TL;DR: We study the theoretical properties of conditional deep generative models under the framework of distribution regression where the response variable lies in a high-dimensional ambient space but concentrates around a lower-dimensional manifold.
Abstract: In this work, we explore the theoretical properties of conditional deep generative models under the statistical framework of distribution regression where the response variable lies in a high-dimensional ambient space but concentrates around a potentially lower-dimensional manifold. More specifically, we study the large-sample properties of a likelihood-based approach for estimating these models. Our results lead to the convergence rate of a sieve maximum likelihood estimator (MLE) for estimating the conditional distribution (and its devolved counterpart) of the response given predictors in the Hellinger (Wasserstein) metric.
Our rates depend solely on the intrinsic dimension and smoothness of the true conditional distribution. These findings provide an explanation of why conditional deep generative models can circumvent the curse of dimensionality from the perspective of statistical foundations and demonstrate that they can learn a broader class of nearly singular conditional distributions. Our analysis also emphasizes the importance of introducing a small noise perturbation to the data when they are supported sufficiently close to a manifold. Finally, in our numerical studies, we demonstrate the effective implementation of the proposed approach using both synthetic and real-world datasets, which also provide complementary validation to our theoretical findings.

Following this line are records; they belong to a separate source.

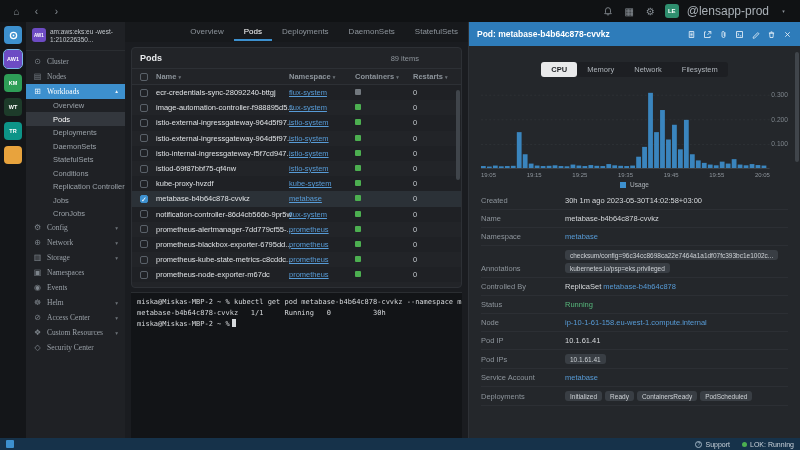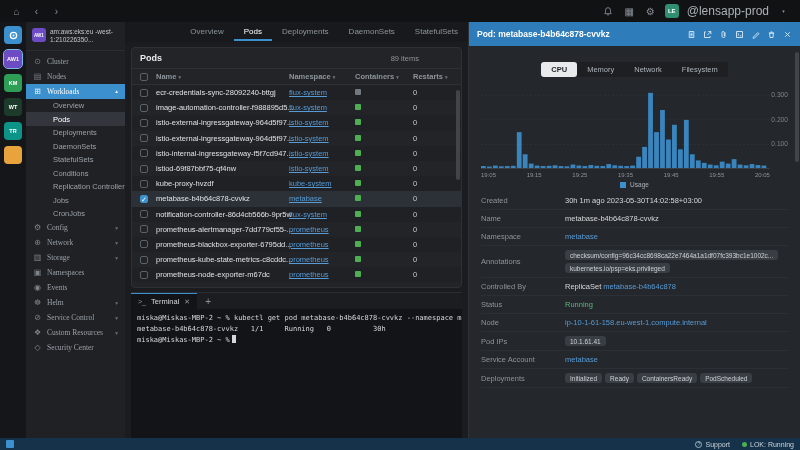"Created" .drow { align-items: center -> flex-end }
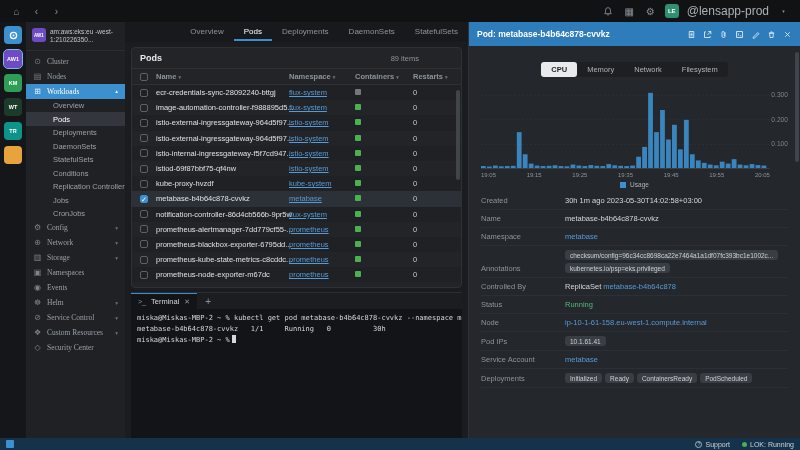"Terminal" div.term-tabs { html: <div> <div> <span>&gt;_</span> <span>Terminal</span> <span>✕</span> </div> <span>+</span> </div> -> none }
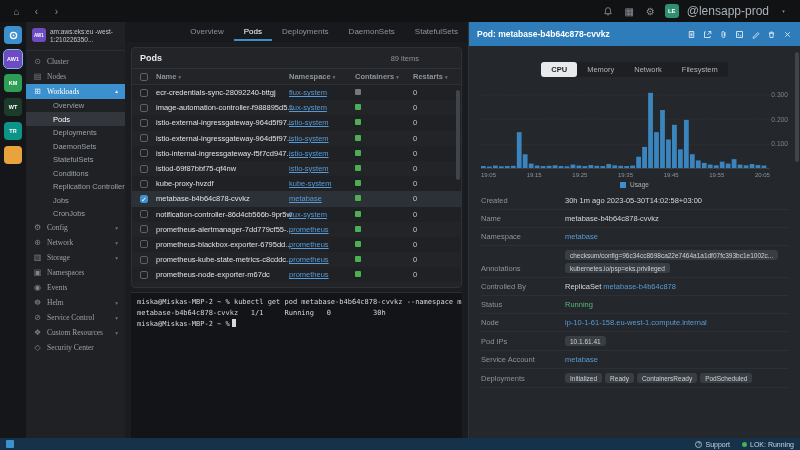"Service Control" span.lbl { text: Service Control -> Access Center }
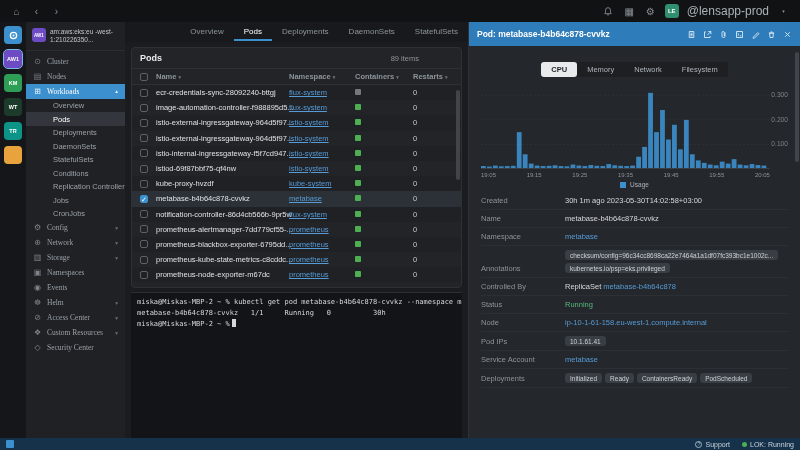"Pod IP" div.drow { html: none -> <div> <div>Pod IP</div> <div><span>10.1.61.41</span></div> </div> }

Lay Summary: **Why does this matter?**
Modern data often live in huge, messy spaces (think 4-K images or single-cell genomes) but actually hide on thin “surfaces” inside those spaces. Learning *how the entire distribution* of outcomes changes with predictors in such settings is critical for tasks like probabilistic forecasting or conditional image generation, yet classical statistics choke on the sheer dimensionality.
**What did we do?**
We show—on paper, with proofs—that a familiar deep-learning workhorse, the conditional likelihood based deep neural network (for example: VAE, Normalizing Flows, and kindred generative models), can estimate those high-dimensional conditional distributions *as if* the data were low-dimensional. The trick is a likelihood-based fit called a **sieve maximum-likelihood estimator** that grows in complexity with sample size. We derive crisp formulas for its error: they depend only on the *intrinsic* dimension and smoothness of the true data manifold, not the giant ambient space.
**Why is it cool?**
1. It mathematically explains why deep generative models sidestep the curse of dimensionality.
2. It covers noisy, near-manifold data—realistic for cameras and sensors.
3. It even says how much “dither” noise to add when data are *too* clean.
Simulations (two-moons, ellipses, MNIST) line up with the theory, hinting at reliable uncertainty quantification for next-gen generative AI.
Primary Area: Deep Learning->Theory
Keywords: Distribution Regression; Conditional Deep Generative Models; Intrinsic Manifold Structure; Sieve MLE; Wasserstein Convergence.